In other cases, discriminatory conditioning happens because of the pervasiveness of collecting and sharing information, making it hard to control who knows what about you. Most Web pages regularly embed code that communicates to third parties to load an icon, cookie, or advertisement. Try searching for a disease—say AIDS—and click on a top result. Chances are the page will include icons for other applications not connected to the health site. The resulting effect—data leakage—is difficult to avoid: A Web page must communicate information about itself (e.g., “http://www…com/HIV”) to icons so that the site loads correctly. That could be devastating for those who wish to conceal health conditions from data brokers or other third parties that might access and act upon that data profile.

Or consider the case of highly networked environments, where information about what you’re doing in a particular space gets sucked up, matched and integrated with existing profiles, and analyzed in order to spit back recommendations to you. Whether at home, out shopping, or in public, few people can be invisible. Homes come outfitted with appliances that sense our everyday activities, “speak” to other appliances, and report information to a provider, like an electric utility company. While it’s presumptuous to say that retailers or utility companies are destined to abuse data, there’s a chance that information could be sold down the data supply chain to third parties with grand plans to market predatory products to low-income populations or, worse yet, use data to shape rental terms or housing opportunities. What it boils down to is a lack of meaningful control over where information travels, which makes it more troublesome to intervene if and when a problem arises in the future.

So what’s possible moving forward? Waiting is definitely not the answer. With collective and personal control, autonomy, and dignity at stake, it would be wrong to leave governments or industry to respond to problems without independent research input. A relatively simple strategy would be to ensure collaboration and coordination between social and computational research. There’s also much to be done in terms of gaining greater access to datasets that various laws otherwise impede (e.g., computer fraud and abuse, intellectual property, or trade secrets). Crowdsourcing the discovery of data-driven discrimination is another possibility, where, like the HUD audits, users that are similar on all but one trait monitor and report experiences with a variety of automatable systems.

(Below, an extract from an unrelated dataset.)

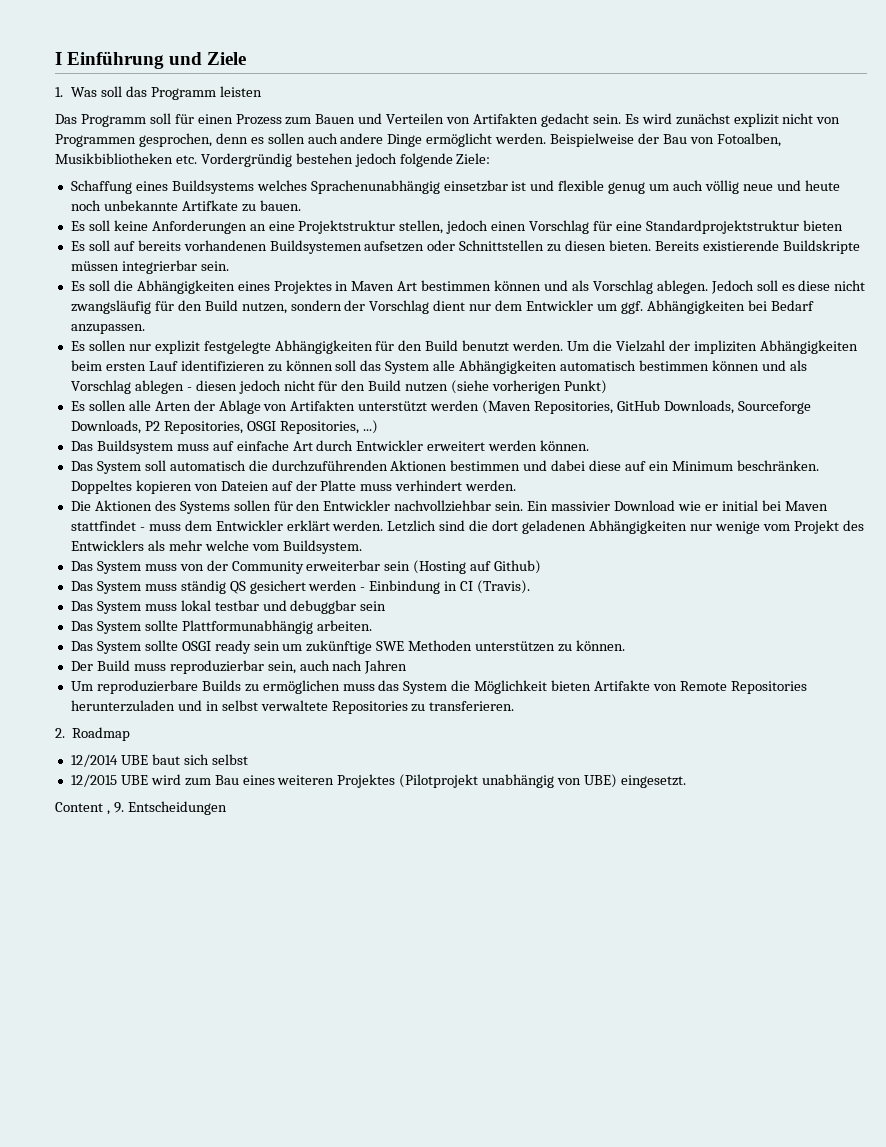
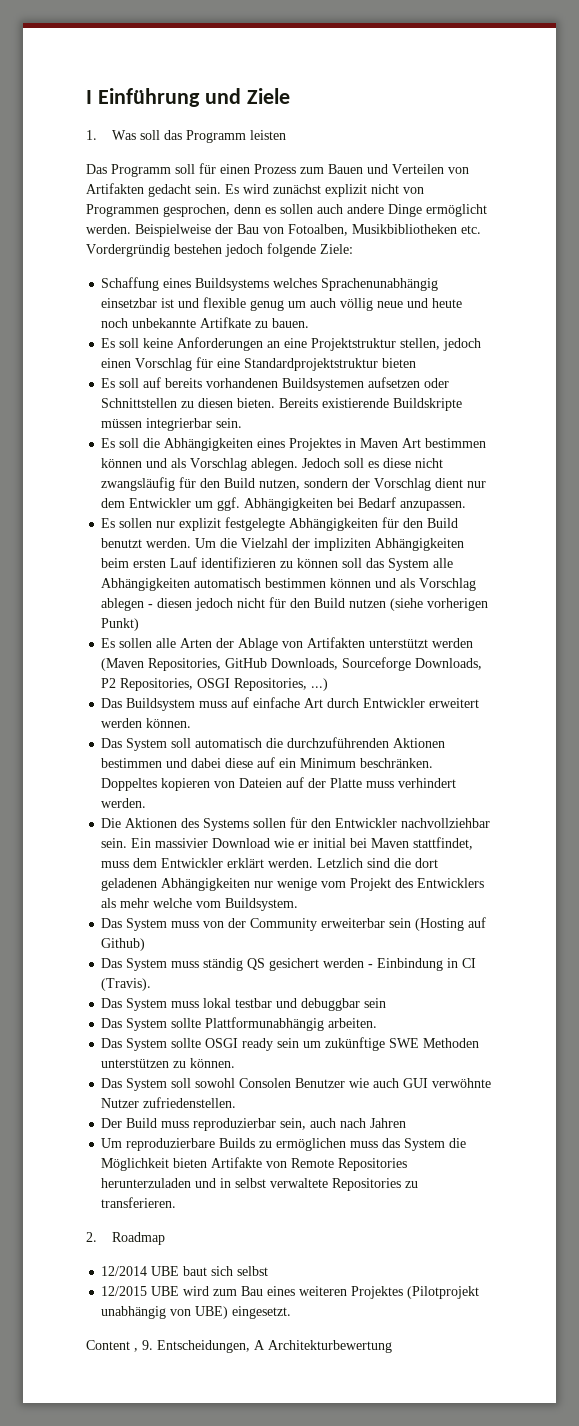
[70,520,145,531] stattfindet - -> [413,837,474,850] stattfindet,
(625, 645) none -> [101,1078,492,1091] [101,1097,237,1108] // Das System soll sowohl Consolen Benutzer wie auch GUI verwöhnte Nutzer zufriedenstellen.
[127,801,227,815] Entscheidungen -> [157,1340,392,1353] Entscheidungen, A Architekturbewertung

Trying many approaches and testing them out now may seem like an ambitious agenda, and it is. But in a period of such uncertainty—about how laws, market practices, social norms and practices, or code can safeguard collective and personal dignity, autonomy, and rights—experimentation and iteration is critical to exposing harm or benefit. Only then will we generate stories and evidence rigorous enough to reveal discrimination when it happens.

But for now, that uncertainty can’t get resolved quickly enough as we head into an era of more and more data collection, analysis, and use. There’s a real threat that things are going to go badly, and disproportionately burden the poorest and most marginalized among us. The twin dynamics will only accelerate the divide. Despite the complexity of this task, the time to confront data-driven discrimination is now.